◆ WHAT YOU WILL DO ◆
Exactly the lines from the first line of the records to the line holding "-72,7 +72,7 @@" should be duplicated, and nothing more; pictures stay out.

◆ EXERCISE DATA ◆
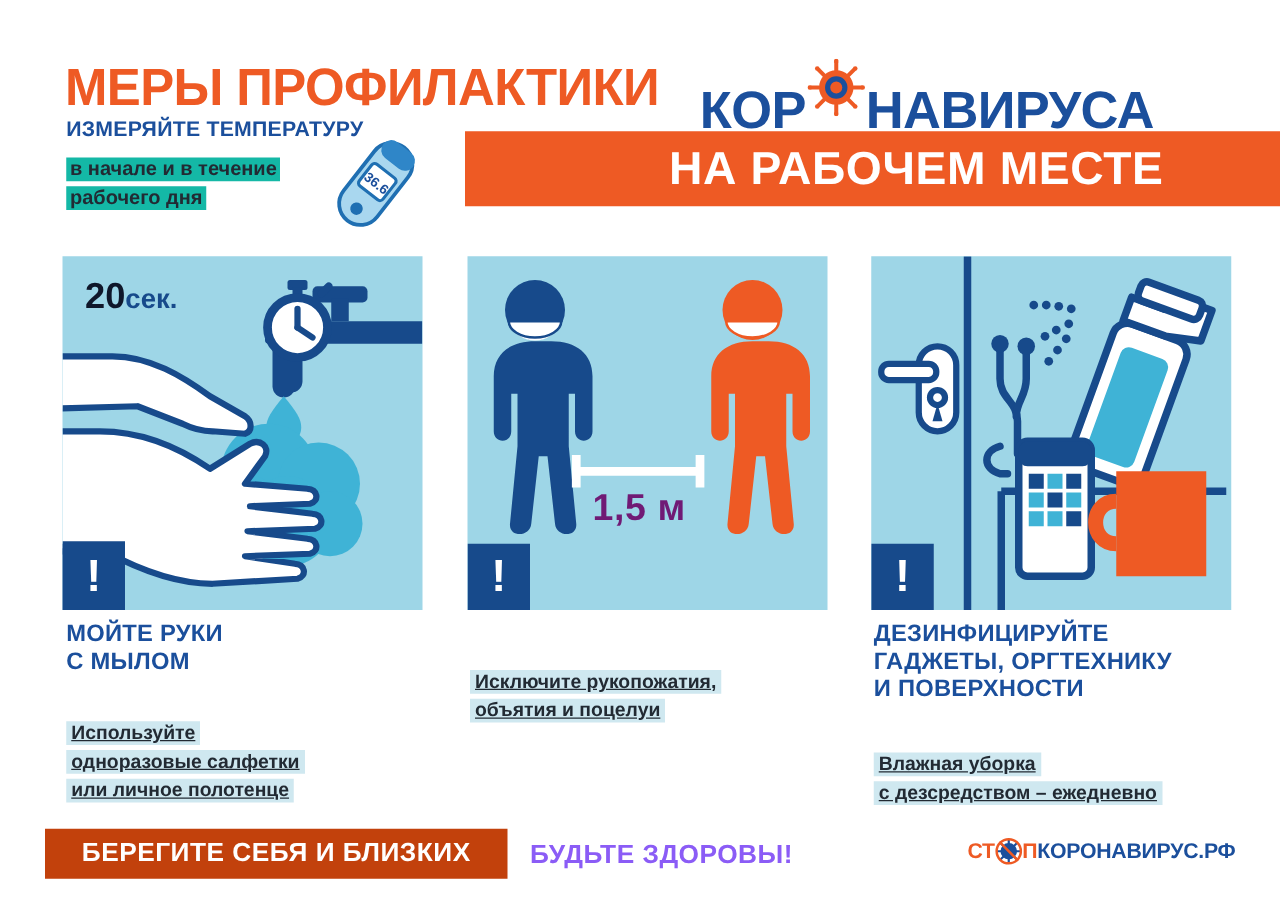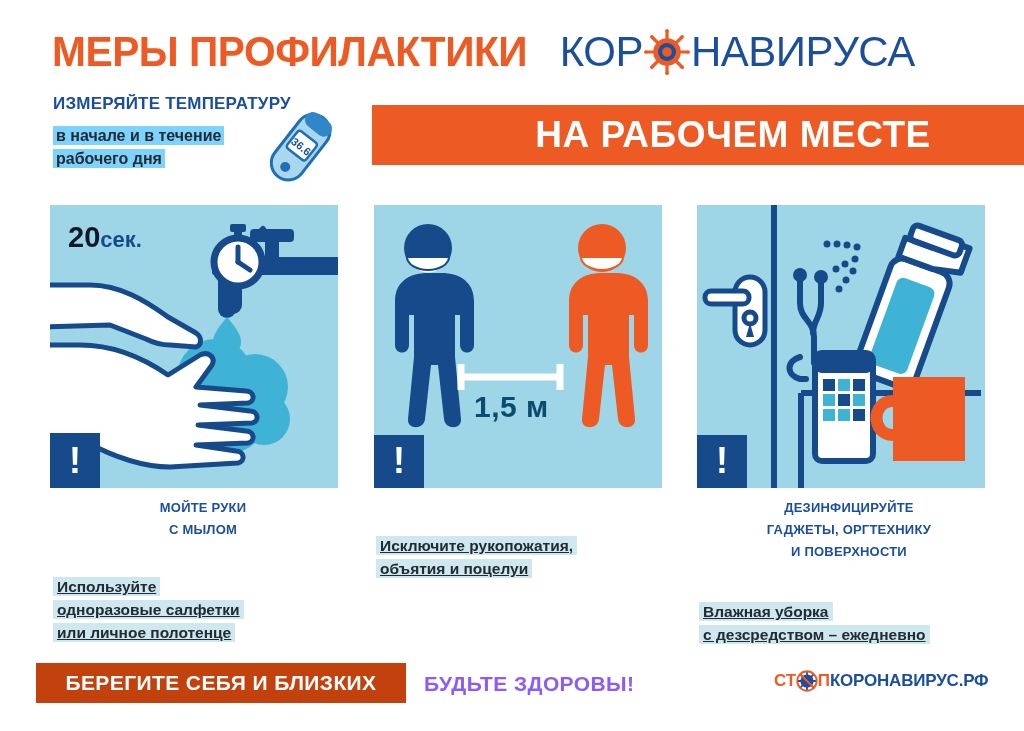--- a/index.html
+++ b/index.html
@@ -36,9 +36,10 @@
   }
   .title-navy-a, .title-navy-b {
     font-size: 42px;
-    font-weight: normal;
+    font-weight: bold;
     color: #1b4f9c;
     letter-spacing: -0.5px;
+    margin-top: 36px;
   }
   .title-navy-a { margin-left: 18px; }
   .virus-title {

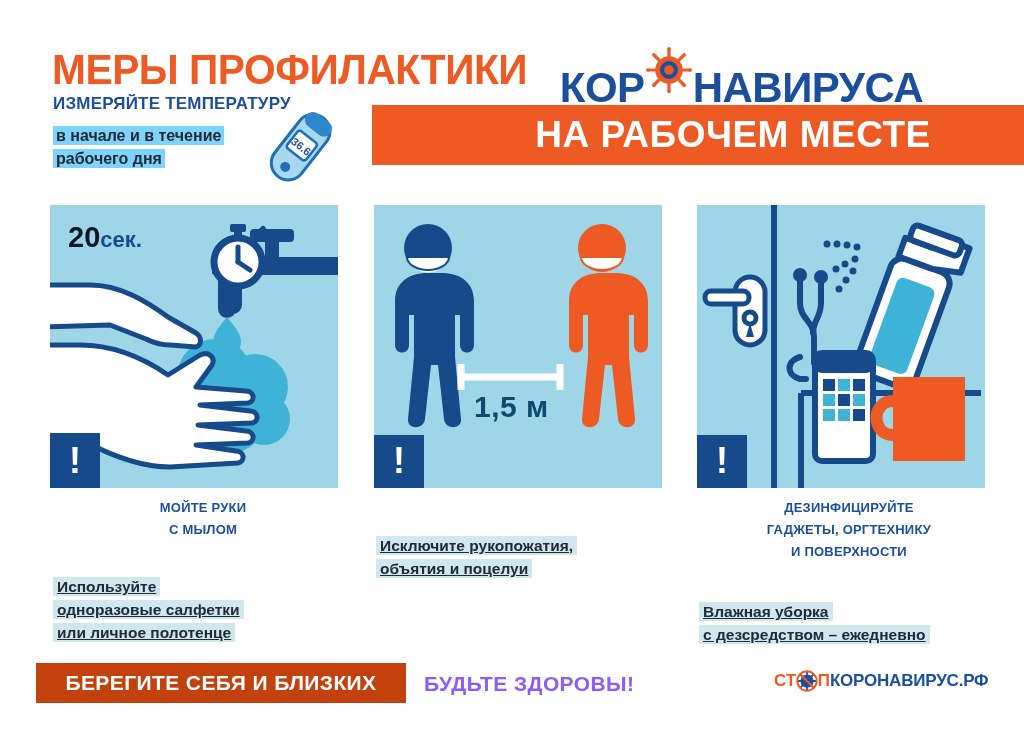--- a/index.html
+++ b/index.html
@@ -72,7 +72,7 @@
     line-height: 23px;
   }
   .temp-note span {
-    background: #7dd3fc;
+    background: #14b8a6;
     box-decoration-break: clone;
     -webkit-box-decoration-break: clone;
     padding: 1px 3px;

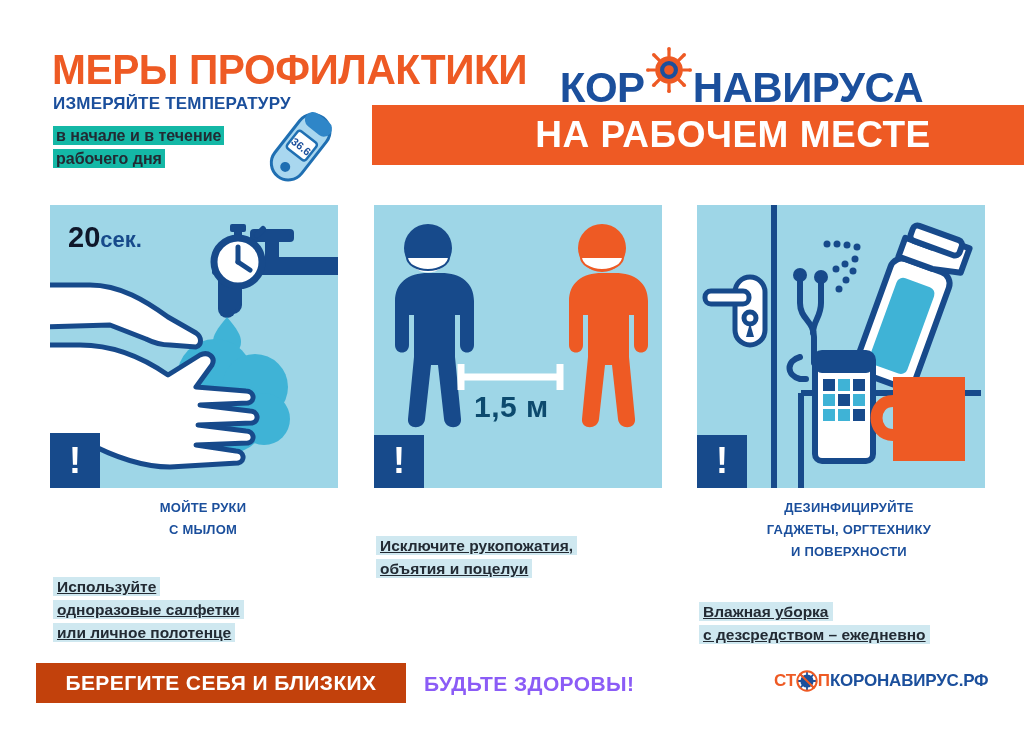--- a/index.html
+++ b/index.html
@@ -155,7 +155,7 @@
     top: 185px;
     font-size: 30px;
     font-weight: bold;
-    color: #0c4a6e;
+    color: #701a75;
     letter-spacing: 0.5px;
   }
 

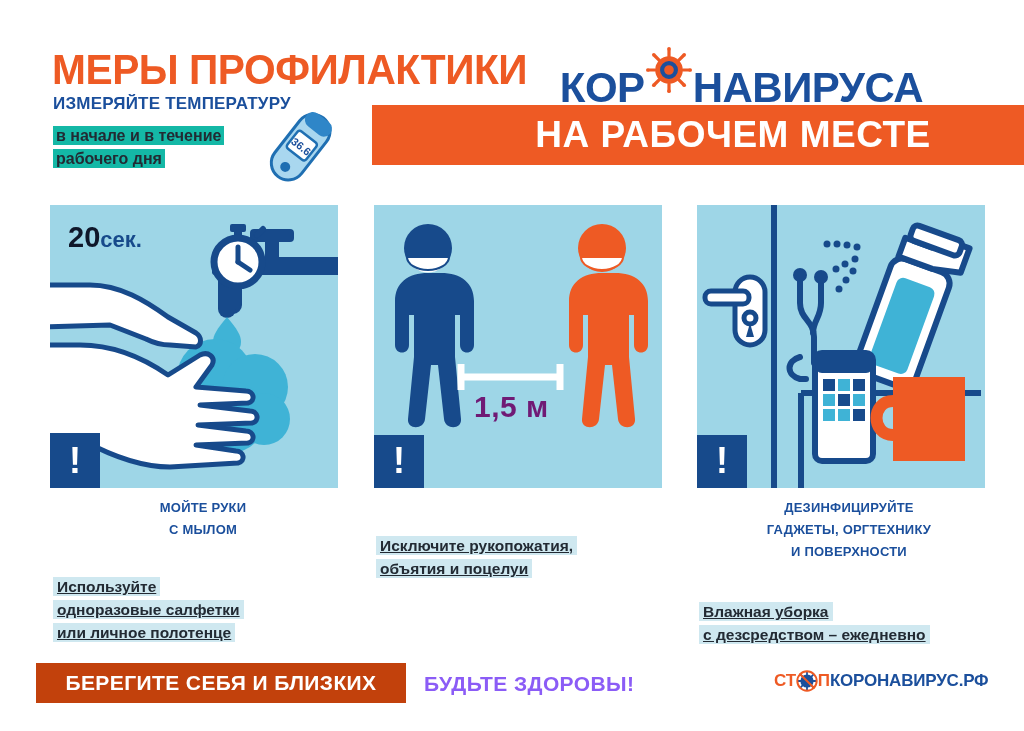--- a/index.html
+++ b/index.html
@@ -165,13 +165,12 @@
   #caption-2 { left: 376px; }
   #caption-3 { left: 699px; }
   .cap-head {
-    font-size: 13px;
+    font-size: 19px;
     font-weight: bold;
     color: #1b4f9c;
     line-height: 22px;
     letter-spacing: 0.2px;
     white-space: pre-line;
-    text-align: center;
   }
   .cap-note {
     margin-top: 11px;

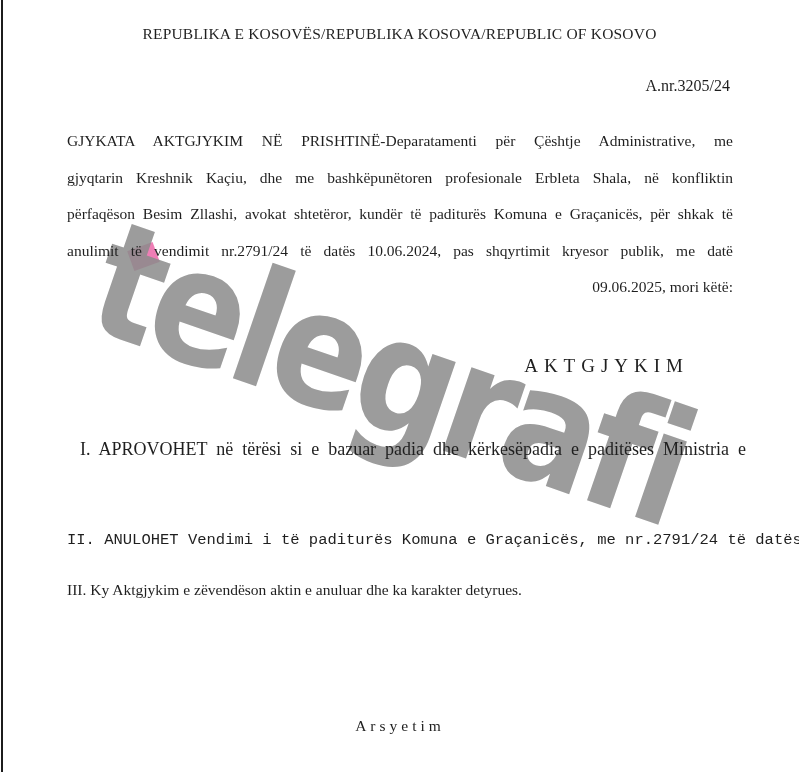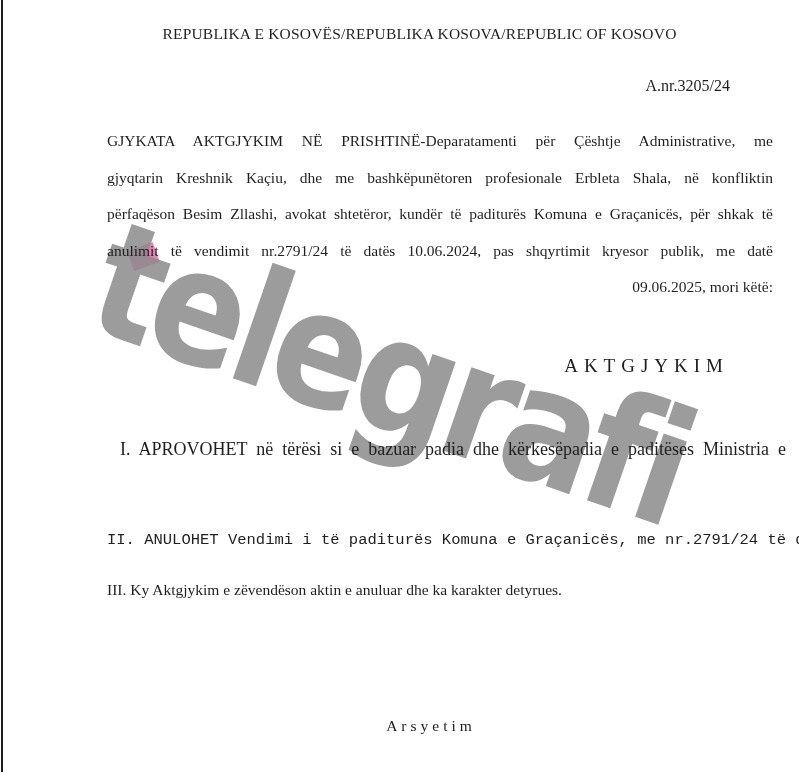--- a/index.html
+++ b/index.html
@@ -58,7 +58,6 @@
   .doc-text {
     position: absolute;
     z-index: 2;
-    margin-left: 40px;
   }
   .header-line {
     left: 0;

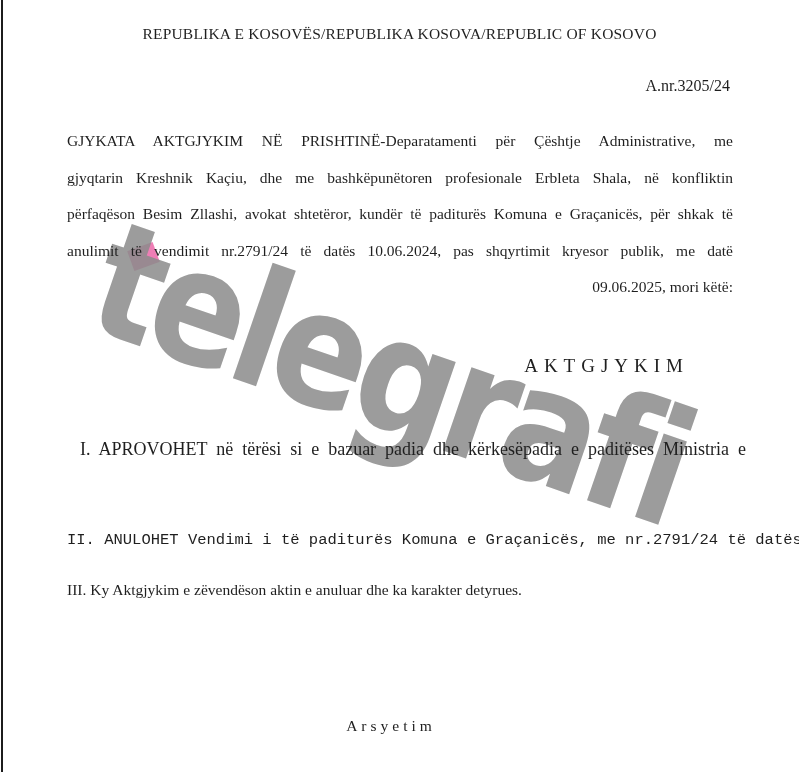--- a/index.html
+++ b/index.html
@@ -117,7 +117,7 @@
   .ruling-3 { top: 580px; }
   .ruling-4 { top: 633px; }
   .reasoning-heading {
-    left: 63px;
+    left: 72px;
     top: 717px;
     width: 656px;
     text-align: center;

◆ REPLY TO THE EXERCISE ◆
--- a/index.html
+++ b/index.html
@@ -36,9 +36,10 @@
   }
   .title-navy-a, .title-navy-b {
     font-size: 42px;
-    font-weight: normal;
+    font-weight: bold;
     color: #1b4f9c;
     letter-spacing: -0.5px;
+    margin-top: 36px;
   }
   .title-navy-a { margin-left: 18px; }
   .virus-title {

--- a/index.html
+++ b/index.html
@@ -72,7 +72,7 @@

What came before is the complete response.